Critiques

Bill Callahan

Reality (Ytilaer)

  • Drag City
  • 2022
  • 62 minutes
8,5
Le meilleur de lca

À 56 ans, voilà un auteur-compositeur-interprète qui obtient une reconnaissance subtilement élargie, et ce, de parution en parution. En 2019, Bill Callahan nous avait proposé Shepherd in a Sheepskin Vest; un long format qui faisait le point sur sa nouvelle vie amoureuse et familiale.

Un an plus tard, le musicien à la voix de baryton nous proposait un Gold Record qui commémorait l’arrivée d’un nouveau rejeton au sein de sa famille. Une sortie étonnante compte tenu de la propension de l’artiste à prendre son temps entre chacun de ses albums.

Bill Callahan est donc de retour avec une 8e création en carrière. Intitulé Reality — rédigé à l’envers sur la pochette imitant ainsi le reflet d’un miroir —, ce nouvel opus est une méditation sur le rêve, celui que l’on quitte pendant le sommeil pour être précipité contre son gré dans la réalité.

En fait, le vétéran nous présente un album en réaction à un monde dominé par une sorte de repli généralisé. La pandémie, le climat sociopolitique actuel et le narcissisme des réseaux sociaux sont subtilement évoqués tout au long de cette production. Les textes de Callahan s’écoutent à nouveau comme si l’auditeur lisait un journal intime qui ne verse jamais dans l’indécence.
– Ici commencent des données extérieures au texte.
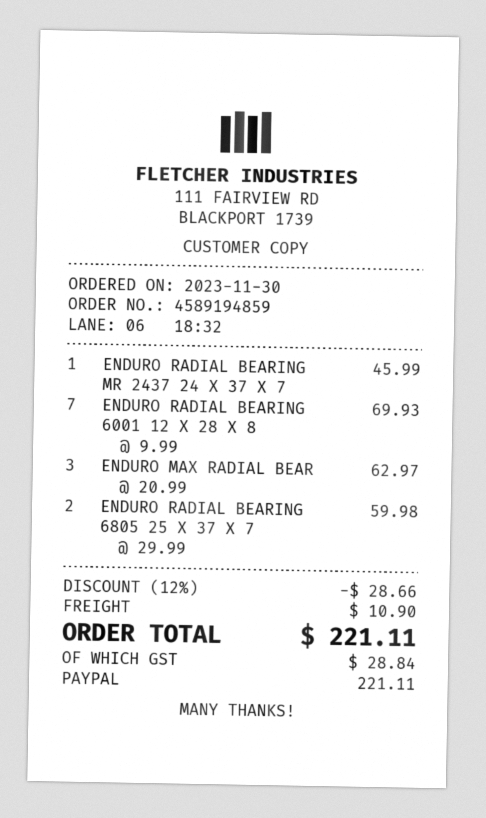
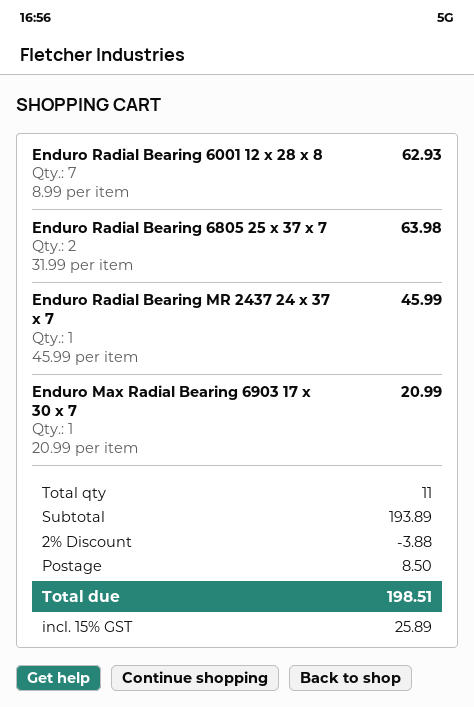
ENDURO RADIAL BEARING 6001 12 X 28 X 8: 7 x 9.99 = 69.93 -> 7 x 8.99 = 62.93
ENDURO MAX RADIAL BEAR: 3 x 20.99 = 62.97 -> 1 x 20.99 = 20.99
ENDURO RADIAL BEARING 6805 25 X 37 X 7: 2 x 29.99 = 59.98 -> 2 x 31.99 = 63.98
discount: 12% = 28.66 -> 2% = 3.88
shipping: 10.90 -> 8.50
tax: 28.84 -> 25.89
total: 221.11 -> 198.51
Dans l’introductive First Bird, il se met dans la peau d’un enfant qui vient tout juste de naître et qui perçoit son arrivée dans le monde concret comme une illusion :

And her feet don’t ever touch the ground

Because everybody wants to carry her around

– First Bird

Sur Natural Information, l’Américain nous suggère de ne jamais rejeter totalement notre intuition. L’homme considère cette connaissance immédiate de la réalité, sans l’aide du raisonnement, comme une « information naturelle » à bien gérer :

I wrote this song in five and forever
I’m writing it right now
I wrote this song in five
In recovery slides

Using natural information

– Natural information

Cette fois-ci, l’artiste s’est entouré d’une formation complète en bonne et due forme. Matt Kinsey (guitare), Emmett Kelly (basse), Sarah Ann Phillips (piano, orgue B3) et le légendaire batteur-percussionniste australien Jim White (Dirty Three, Springtime) se joignent à lui.

Reality alterne entre des morceaux profondément émouvants et des grooves étonnants qui mettent au premier plan les envies stylistiques de Callahan; le folk intimiste, le rock et le jazz, entre autres. Dans Lily, il rend un hommage dépouillé, et senti, à sa mère décédée du cancer en 2018. Planets est une chanson qui semble s’arrêter net en fin de parcours, mais une marée de sons cacophoniques conclut de manière admirable l’une des pièces phares de ce long format. Partition, elle, met en vedette le jeu sublime de White dans une sorte de free jazz électrifié.

Mais ce qui singularise cet enregistrement est sans aucun doute ces longs passages instrumentaux. Ils constituent de superbes exercices de texture et de volume qui atteignent étrangement des climax sonores assez bruyants. Ces instants, combinés à cette voix distinctive remémorant en partie celle de Kurt Wagner (Lambchop), font de ce Reality une véritable réussite… pour une énième fois !

Au début de sa carrière, Bill Callahan — sous l’appellation Smog — a endossé le rôle d’observateur caustique et dysfonctionnel d’un monde terrifiant pour ensuite prendre conscience que l’existence n’était majoritairement qu’une suite de plaisirs ou de déplaisirs ordinaires. En voilà un qui a très bien compris que le sel de la vie se trouvait dans le rire franc d’un ami, la main douce d’un partenaire de vie, ou encore dans la feuille d’un arbre qui virevolte au vent…

Bill Callahan est un artiste lucide et apaisé qui soulage le cœur et l’âme.